--- Material shown Enclosed Below ---

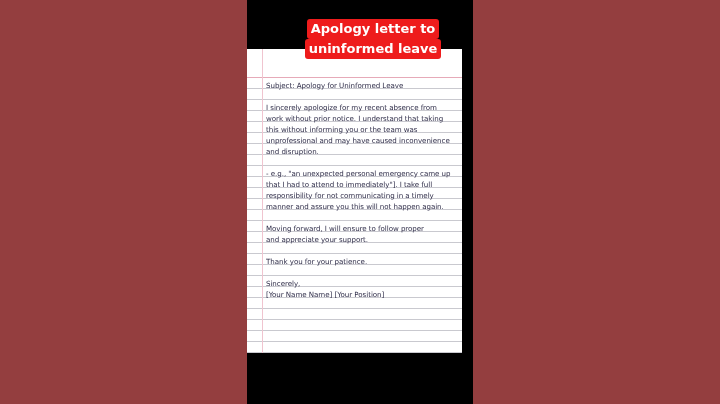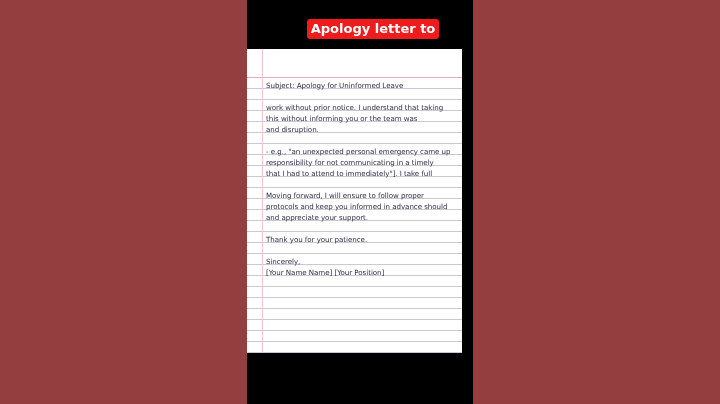"uninformed leave" div { html: none -> <div><span>uninformed leave</span></div> }
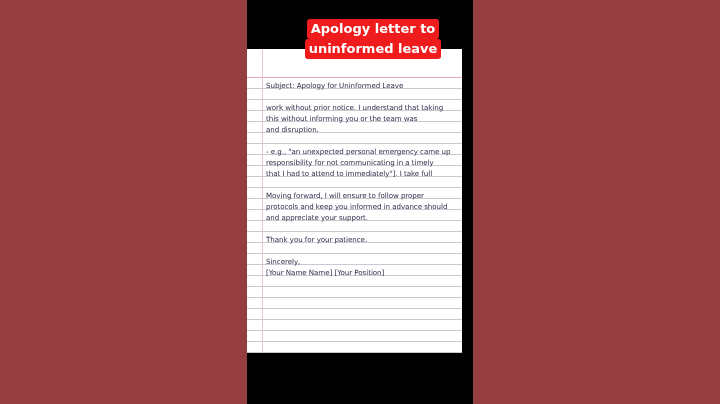"I sincerely apologize for my" div.ln { html: none -> <div>I sincerely apologize for my recent absence from</div> }
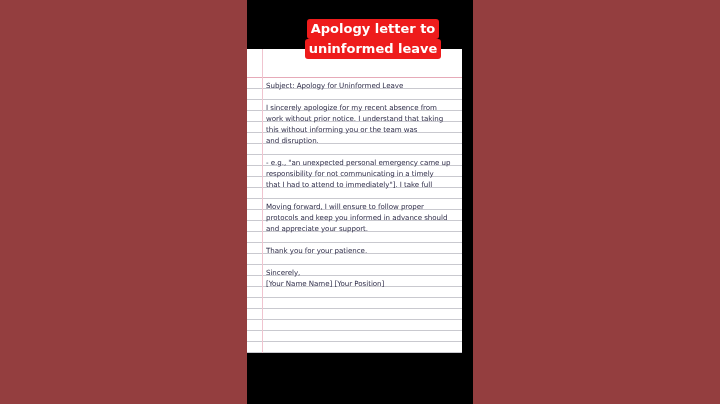"unprofessional and may have caused" div.ln { html: none -> <div>unprofessional and may have caused inconvenience</div> }
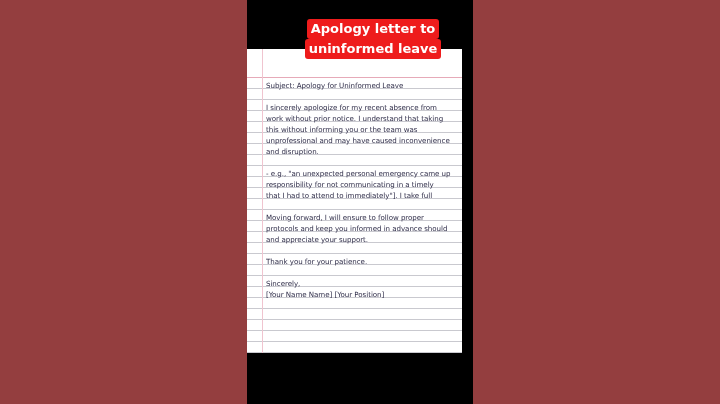"responsibility for not communicating in" div.ln { order: before "that I had to attend" -> after "that I had to attend" }
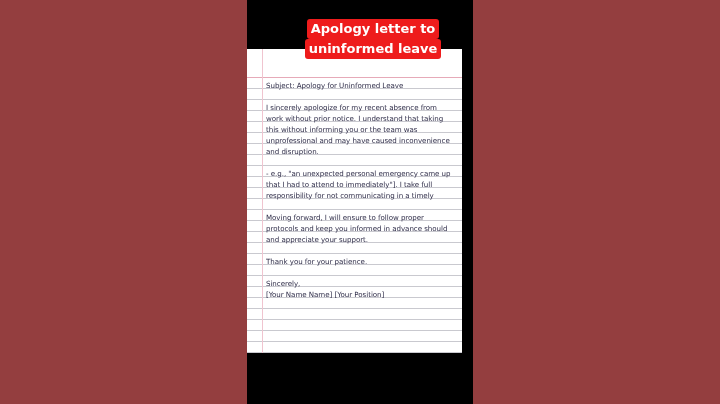"manner and assure you this" div.ln { html: none -> <div>manner and assure you this will not happen again.</div> }
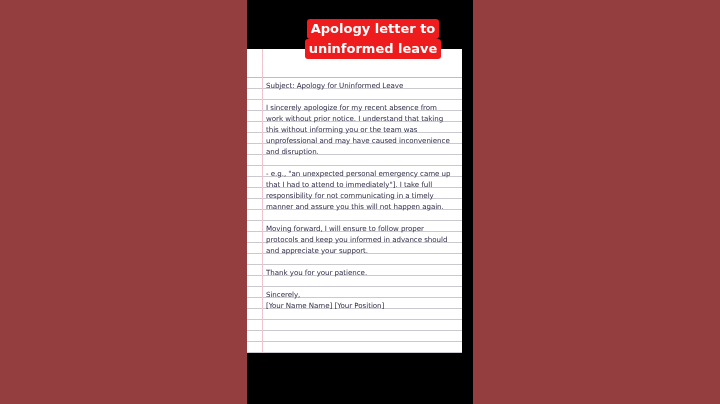"protocols and keep you informed" div.ln { html: <div>protocols and keep you informed in advance should</div> -> none }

--- End of Enclosed Material shown ---

Assignment: Nothing but the lines from the line with "for not communicating" through the last line of the listing should be copied, exactly and with both ends kept. Leave pictures out.

Result for this exercise:
"responsibility for not communicating in" div.ln { order: before "that I had to attend" -> after "that I had to attend" }
"manner and assure you this" div.ln { html: none -> <div>manner and assure you this will not happen again.</div> }
"protocols and keep you informed" div.ln { html: <div>protocols and keep you informed in advance should</div> -> none }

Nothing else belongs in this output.